January 13, 2015 at 1:35 pm
This is a gaps and islands problem
http://www.sqlservercentral.com/articles/T-SQL/71550/
WITH CTE AS (
SELECT CustomerID,ReadDate,usage,
ROW_NUMBER() OVER(PARTITION BY CustomerID ORDER BY ReadDate DESC) AS rn1,
ROW_NUMBER() OVER(PARTITION BY CustomerID,CASE WHEN usage=0 THEN 0 ELSE 1 END ORDER BY ReadDate DESC) AS rn2
FROM @YourTable)
SELECT CustomerID,COUNT(*) AS cnt
FROM CTE
GROUP BY CustomerID,CASE WHEN usage=0 THEN 0 ELSE 1 END,rn1-rn2
HAVING MIN(rn1)=1 AND MIN(usage)=0
ORDER BY CustomerID,MIN(rn1);
Simpler version
WITH CTE AS (
SELECT CustomerID,ReadDate,usage,
ROW_NUMBER() OVER(PARTITION BY CustomerID ORDER BY ReadDate DESC) AS rn,
SUM(ABS(usage)) OVER(PARTITION BY CustomerID ORDER BY ReadDate DESC) AS total
FROM @YourTable)
SELECT CustomerID,MAX(rn) AS cnt
FROM CTE
WHERE total=0
GROUP BY CustomerID
ORDER BY CustomerID;
____________________________________________________
Deja View - The strange feeling that somewhere, sometime you've optimised this query before
How to get the best help on a forum
http://www.sqlservercentral.com/articles/Best+Practices/61537January 13, 2015 at 1:35 pm
Hi, here's one possibility to get that report.
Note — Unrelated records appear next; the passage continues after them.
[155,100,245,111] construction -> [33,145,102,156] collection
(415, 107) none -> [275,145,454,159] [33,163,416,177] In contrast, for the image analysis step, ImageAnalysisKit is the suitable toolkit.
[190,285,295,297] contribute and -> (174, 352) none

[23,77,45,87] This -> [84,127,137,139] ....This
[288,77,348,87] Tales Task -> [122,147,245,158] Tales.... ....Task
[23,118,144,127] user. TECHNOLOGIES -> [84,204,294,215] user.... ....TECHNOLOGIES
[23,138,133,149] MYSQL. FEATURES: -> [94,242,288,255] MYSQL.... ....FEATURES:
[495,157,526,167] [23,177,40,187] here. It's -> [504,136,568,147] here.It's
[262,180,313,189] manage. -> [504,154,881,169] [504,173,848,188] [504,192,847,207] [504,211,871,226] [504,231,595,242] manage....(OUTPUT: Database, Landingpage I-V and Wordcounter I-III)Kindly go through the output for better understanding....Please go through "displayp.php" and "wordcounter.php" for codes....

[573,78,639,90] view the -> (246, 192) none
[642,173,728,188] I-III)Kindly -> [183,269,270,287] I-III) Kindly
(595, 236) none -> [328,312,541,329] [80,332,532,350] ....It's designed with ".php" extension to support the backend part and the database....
There are other possibilities but this just seemed easy for me.
SELECT CustomerID,
DATEDIFF( MM,
ISNULL( MAX(CASE WHEN usage > 0 THEN ReadDate END), DATEADD( MM, -1, MIN(ReadDate))),
MAX( ReadDate)) Option1,
ISNULL( DATEDIFF( MM, MAX(CASE WHEN usage > 0 THEN ReadDate END), MAX( ReadDate))
,DATEDIFF( MM, DATEADD( MM, -1, MIN(ReadDate)), MAX( ReadDate))) Option2
FROM @YourTable
WHERE ReadDate <= @Date
GROUP BY CustomerID
HAVING MAX( ReadDate) = MAX(CASE WHEN usage = 0 THEN ReadDate END)
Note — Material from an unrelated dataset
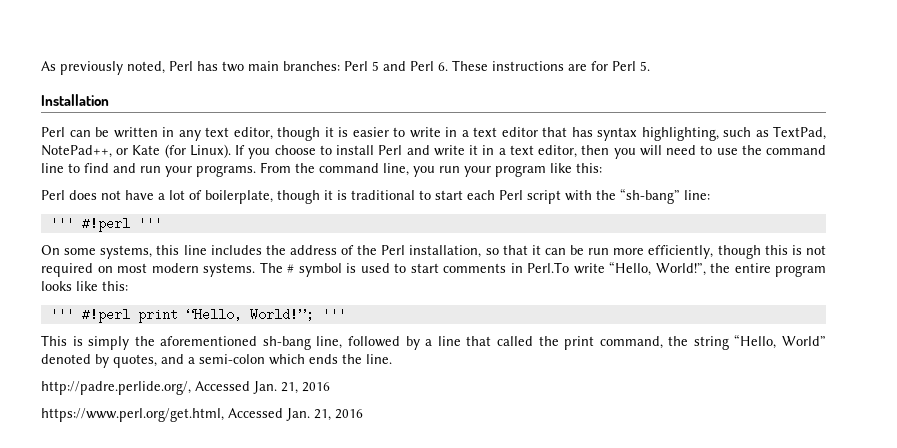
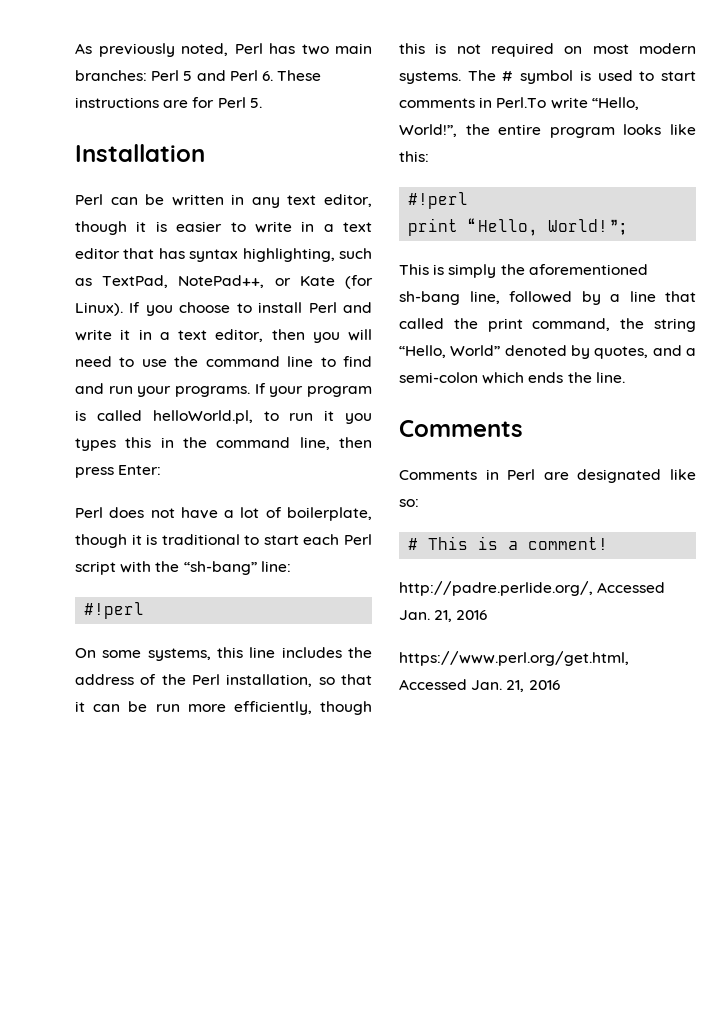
[260,162,602,177] From the command line, you run your program like this: -> [254,383,372,397] [75,410,372,424] [75,437,372,451] [75,465,162,478] If your program is called helloWorld.pl, to run it you types this in the command line, then press Enter:
[49,217,162,232] ''' #!perl ''' -> [84,602,145,619] #!perl
[49,308,130,323] ''' #!perl -> [408,192,469,209] #!perl //
[321,308,346,321] ''' -> (629, 227) none
(392, 359) none -> [399,420,523,437] [399,469,696,483] [399,499,419,507] [408,536,609,550] // Comments // Comments in Perl are designated like so: // # This is a comment!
If you have any questions, feel free to ask them.
January 13, 2015 at 1:44 pm
I'm betting this could be more elegant and possibly use fewer CTEs, but I think it works.
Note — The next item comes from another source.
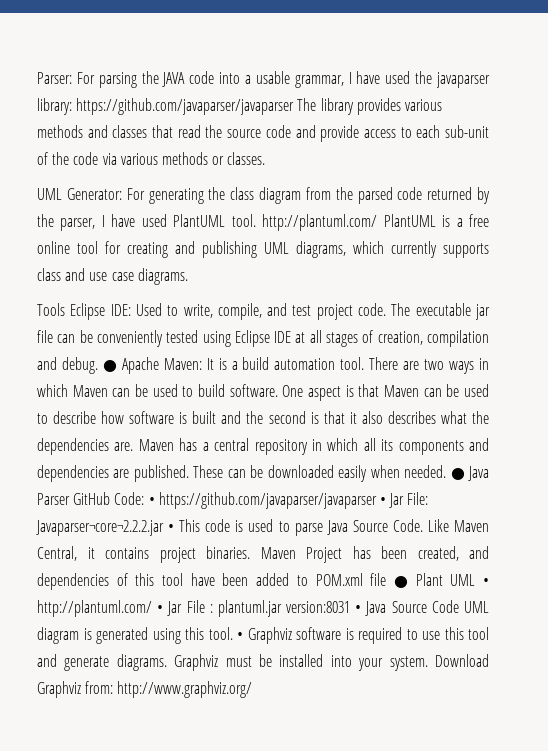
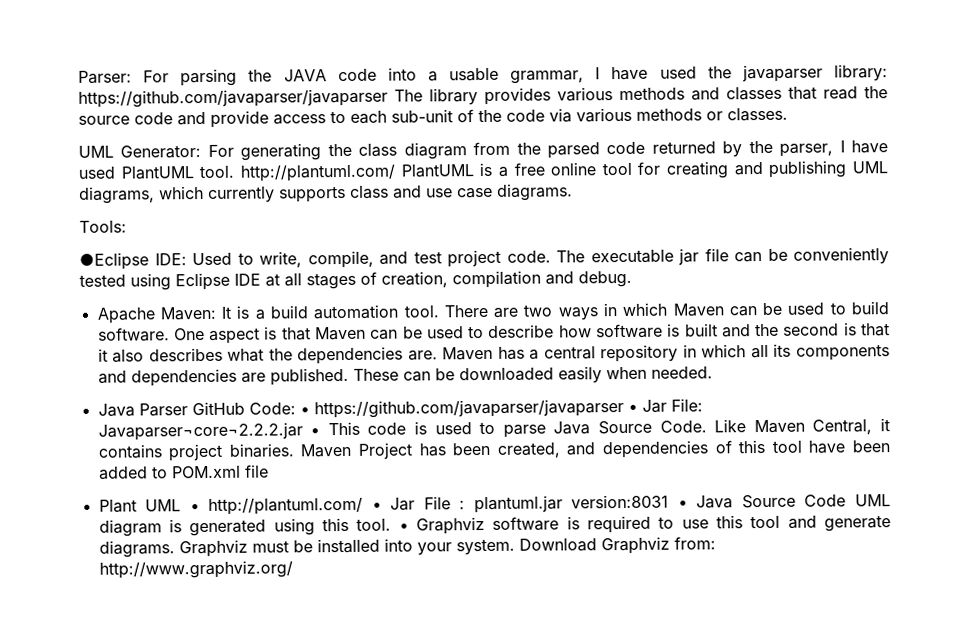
[37,303,106,320] Tools Eclipse -> [79,220,127,233] [79,252,149,270] Tools: // ●Eclipse
[102,360,117,372] ● -> (632, 279) //
[450,468,465,480] ● -> (713, 372) //
[393,576,408,588] ● -> (269, 471) //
DECLARE @YourTable TABLE (
CustomerID int,
ReadDate datetime,
usage int)
insert into @YourTable select 1,' 1 mar 2014',0
insert into @YourTable select 1,' 1 feb 2014',0
insert into @YourTable select 1,' 1 jan 2014',0
insert into @YourTable select 2,' 1 mar 2014',0
insert into @YourTable select 2,' 1 feb 2014',100
insert into @YourTable select 2,' 1 jan 2014',0
insert into @YourTable select 3,' 1 mar 2014',150
insert into @YourTable select 3,' 1 feb 2014',200
insert into @YourTable select 3,' 1 jan 2014',0;
WITH
lastReadDateForCustomer AS
(SELECT CustomerId, MAX(ReadDate) LastReadDate
FROM @YourTable
GROUP BY CustomerID),
customerWithLastUsageZero AS
(SELECT t.CustomerId
FROM @YourTable t
JOIN lastReadDateForCustomer r
ON r.CustomerID = t.CustomerID
AND r.LastReadDate = t.ReadDate
WHERE t.usage = 0),
lastNonZeroUsage AS
(SELECT z.CustomerId, MAX(ReadDate) NonZeroDate
FROM customerWithLastUsageZero z
LEFT JOIN @YourTable t
ON z.CustomerID = t.CustomerID
AND t.usage > 0
GROUP BY z.CustomerID),
noUsage AS
(SELECT z.CustomerId, MIN(ReadDate) EarliestZeroDate
FROM customerWithLastUsageZero z
JOIN @YourTable t
ON z.CustomerID = t.CustomerID
WHERE t.usage = 0
GROUP BY z.CustomerID)
SELECT n.CustomerID, DATEDIFF(MM, COALESCE(n.NonZeroDate, DATEADD(mm, -1, nu.EarliestZeroDate)), r.LastReadDate) as ZeroMonths
FROM lastNonZeroUsage n
JOIN lastReadDateForCustomer r
ON r.CustomerID = n.CustomerID
JOIN noUsage nu
ON nu.CustomerID = n.CustomerID
January 13, 2015 at 1:54 pm
Thanks Stephanie this looks perfect. I'm going to test it with our full dataset and see how it does. I'm sure you are right and it could be condensed down but it is very readable and easy to follow in its current form.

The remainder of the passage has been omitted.